This article goes over importing new data in the Import Data and Save Model step of the model creation flow. You can import your own data whether you are creating a model using one of the Duet templates or from scratch. Please note that if you'd like to watch an instructional video on importing unlabeled data you can access it here.
When you are at the import data step in the model creation flow, you will see the following 3 tabs.
- The first tab is Data sources, which enables you to import datasets from your local drive or from external sources. Data can be imported from the local drive in .zip or .csv formats. You can also import data from platforms such as Zendesk, Google Sheets and Reddit.
- The second tab is Your data, which lists your datasets that you've previously imported to the portal.
- The third tab is Samples library, which allows you to access publicly available datasets.
In Duet, unlabeled datasets can be used to create one or more custom models: document classifiers or entity extractors. The unlabeled dataset is usually a collection of text documents related to your business or from your archived business data like customer support tickets and social media feeds for your products.
Zipped file or .CSV from your local drive¶
You can upload unlabeled datasets in one of the following formats from your local drive:
- Zipped file Format: A nested folder structure containing text files where each document is in a separate .txt file. You can upload this nested folder structure to Duet only as a zip file. You can find a formatted example of a file structure here and a zip with 1 CSV file here.
- CSV Format: A .csv file with at least one column whose header is “text” where each document is one record in the .csv file. If the .csv file has multiple columns, Duet will pick the one with the "text" header. You can upload the .csv file as-is or zip it and upload it as a zip file. If you have an empty row in the .csv file, Duet will ignore it. You can find a formatted example here.
If you want have data that you want to splice into different columns and rows to fit our formatting requirements, we suggest the Powery Query tool in Microsoft Excel.
Note: The upper limit for uploading unlabeled datasets to Duet is 1GB.
- If you click either Zipped file or CSV, a container will open up that will allow you to drag and drop accepted files or to browse your file explorer on your local machine.
- Once you have initiated data upload, the container will show the progress of uploads. Data upload can be canceled by pressing the x button to the top right of the progres bar.
- Once data is uploaded, click the "Continue" button.
- If you click the Zendesk option, a popup will appear that will ask you to enter a subdomain. Press "Add" to add the subdomain to the list. If you already have existing subdomains, the popup will list them as available for selection. You can choose one of them.

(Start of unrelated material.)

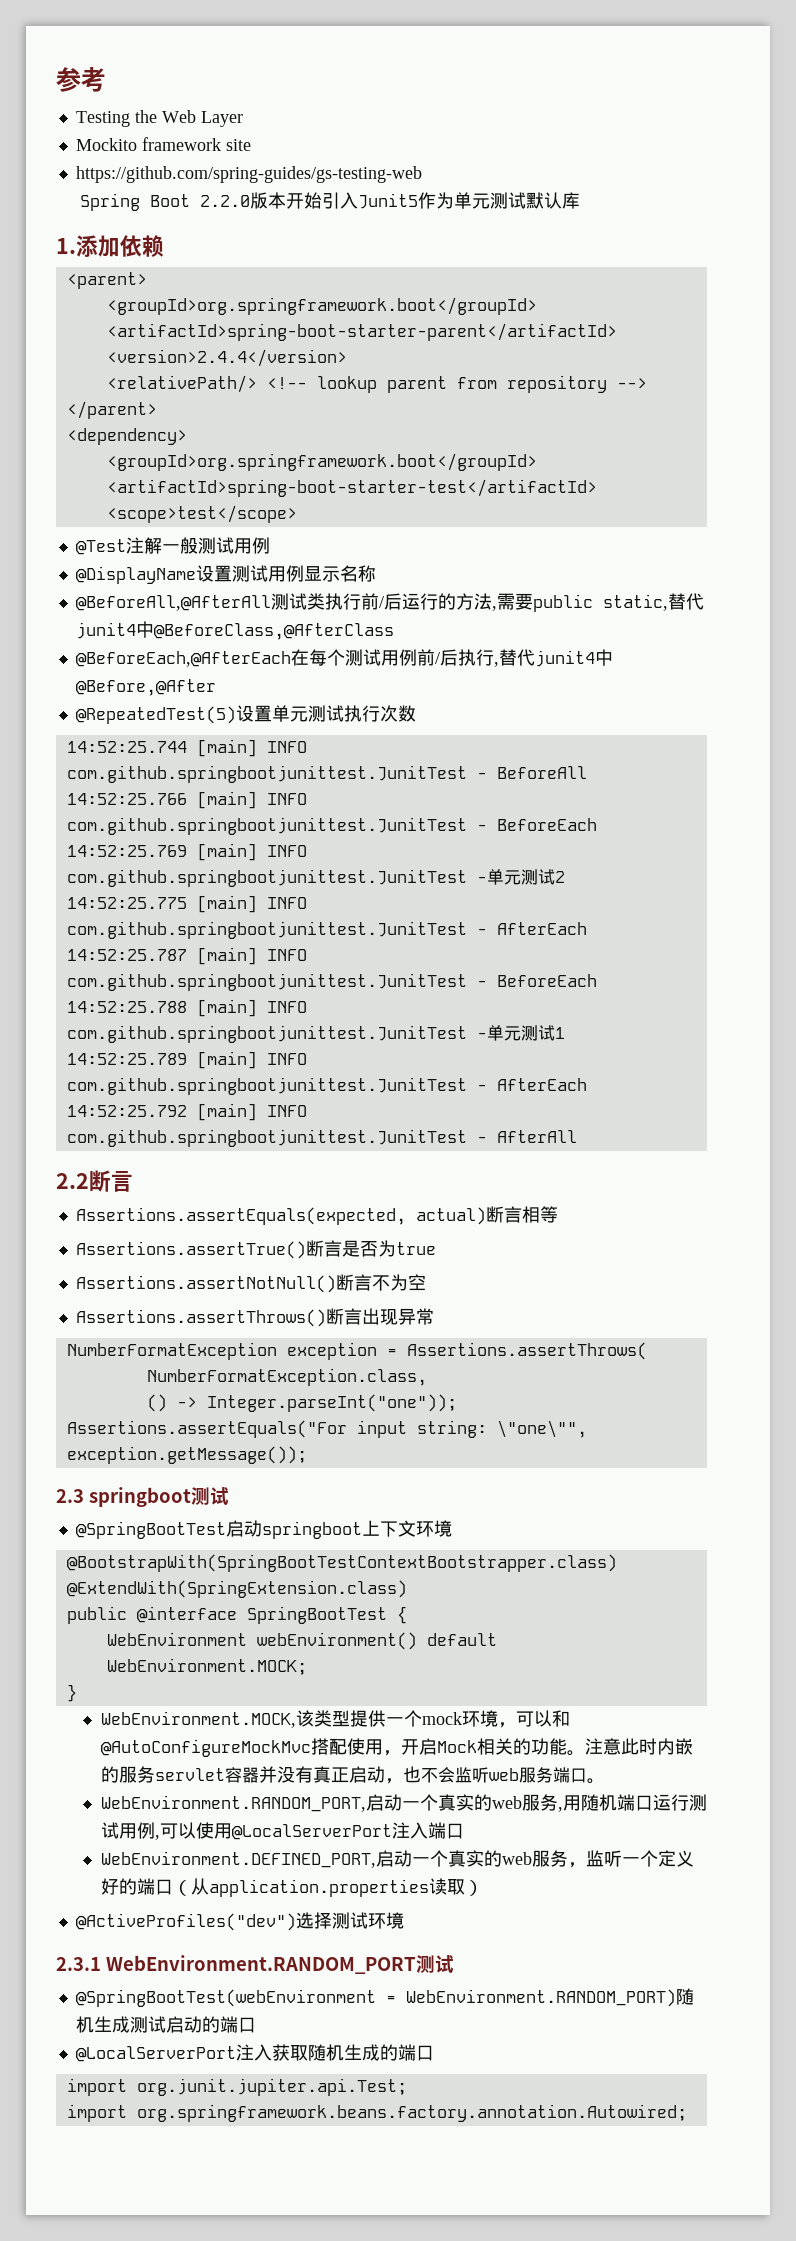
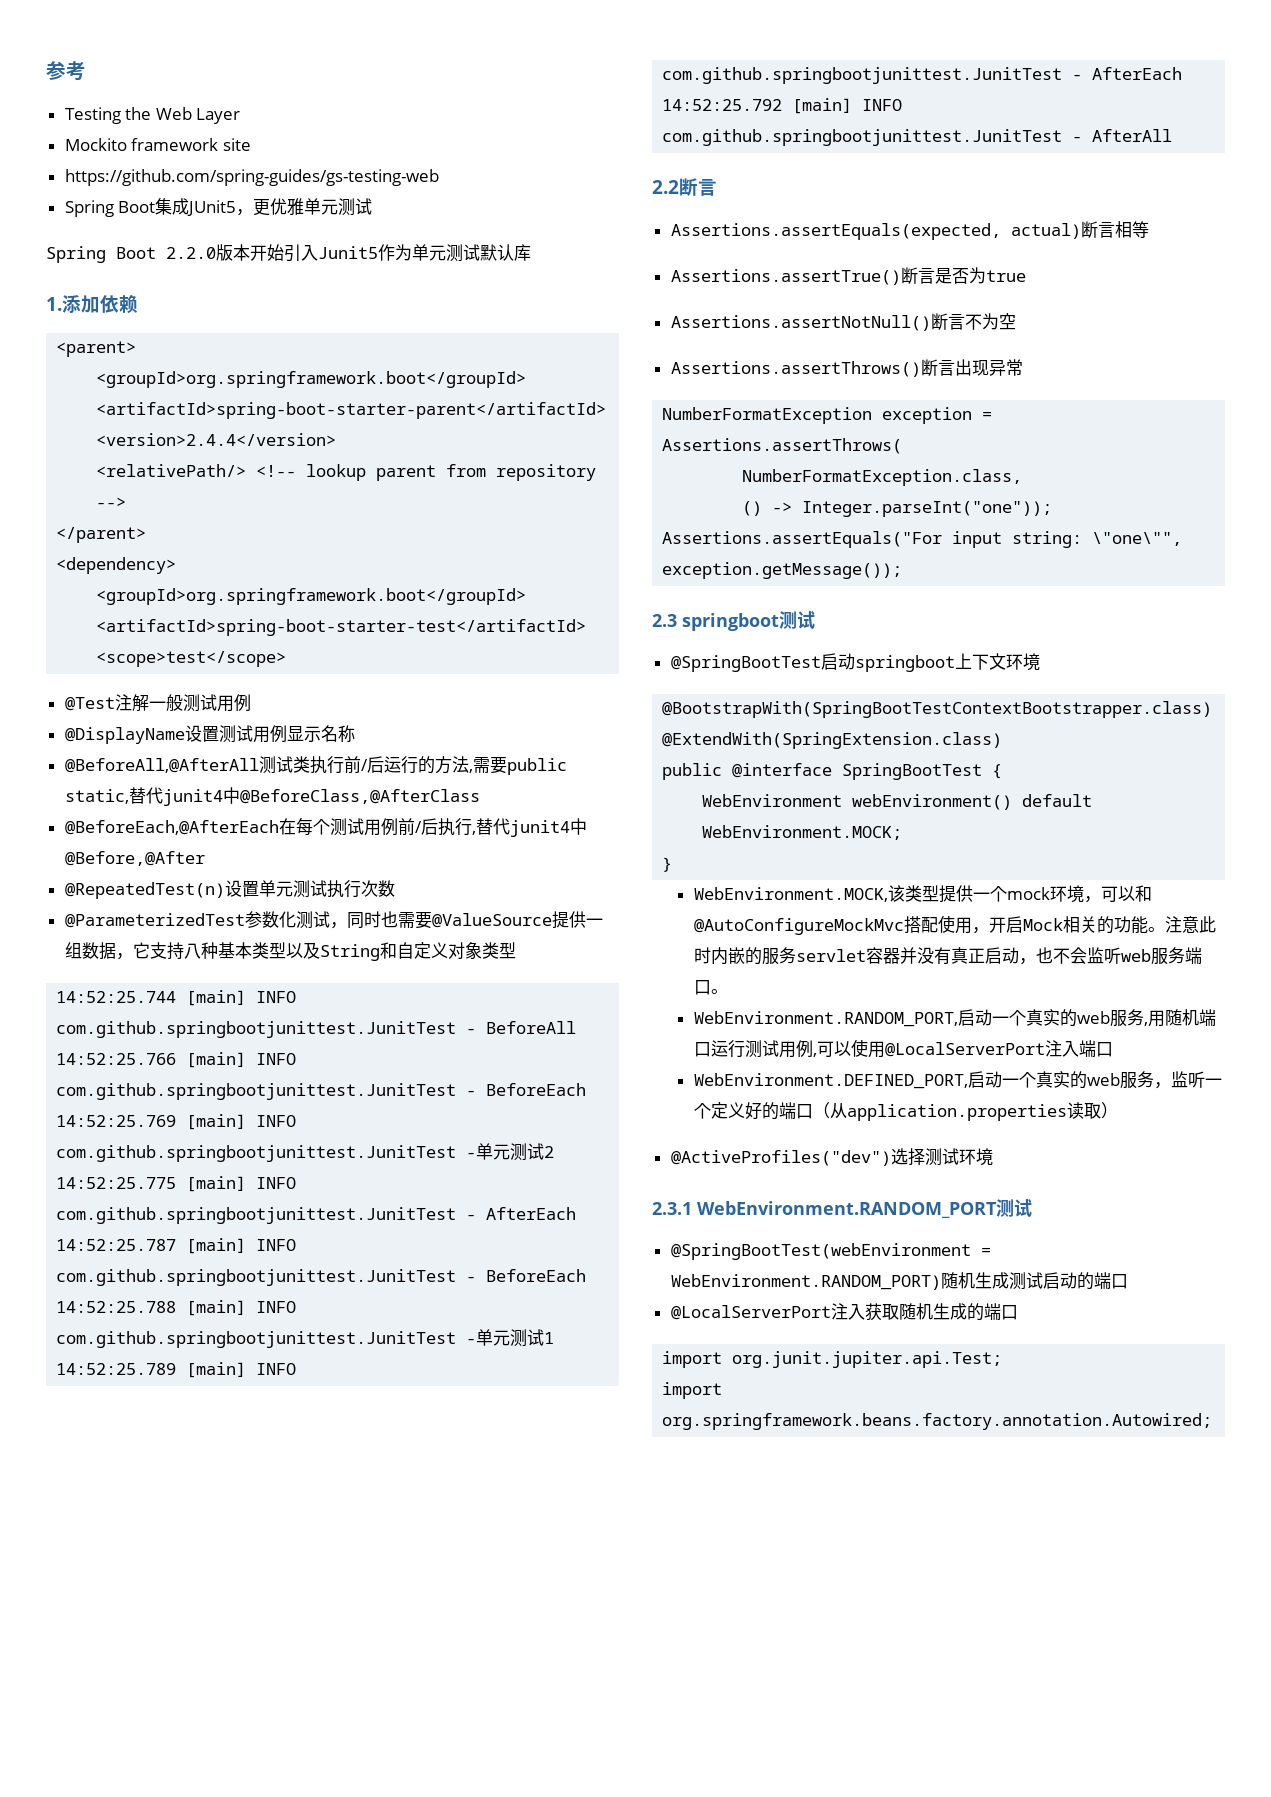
+ Spring Boot集成JUnit5，更优雅单元测试
- @RepeatedTest(5)设置单元测试执行次数
+ @RepeatedTest(n)设置单元测试执行次数
+ @ParameterizedTest参数化测试，同时也需要@ValueSource提供一组数据，它支持八种基本类型以及String和自定义对象类型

- After a subdomain is selected, you can filter data by date. Date is filtered via calendar views that are activated by engaging with From and To inputs.
- Once you press "Next", a progress bar appears showing the progress of data import from Zendesk in counts of 1000 items. You have the opportunity to pause and continue with the pulled data at any time. The number of documents pulled will be listed under the Zendesk icon.
- If you click the Google Sheets option, you will be redirected to the Google Authentication Flow.
- Authenticate your Google account. Please note that you must be signed in from only one Google account or be using incognito.
A form will appear showing your list of sheets. You can select one sheet to upload.
Once you've uploaded the data, the container will show the progress of the upload. The progress bar will fill up to blue, and can be canceled by pressing the "Cancel" button below the progress bar. The "Done" button in the bottom right of the form will remain grayed out until the progress bar is filled. The number of documents pulled will be listed under the Google Sheets icon.
- If you click the Reddit option, you will be redirected to the Reddit Authentication Flow.
- Authenticate your Reddit account.
A form will appear with two options: importing top subreddit posts or importing by search. Importing by top subreddit posts requires that you select one of the timeframes pictured below, and has you select the subreddit via a search function.
Importing by search requires that you select a subreddit by search, but allows you to add a query. This query will be further sorted by the options pictured below.
Once you've uploaded the data, the container will show the progress of the upload. The progress bar will fill up to blue, and can be canceled by pressing the "Cancel" button below the progress bar. The "Done" button in the bottom right of the form will remain grayed out until the progress bar is filled. The number of documents pulled will be listed under the Reddit icon.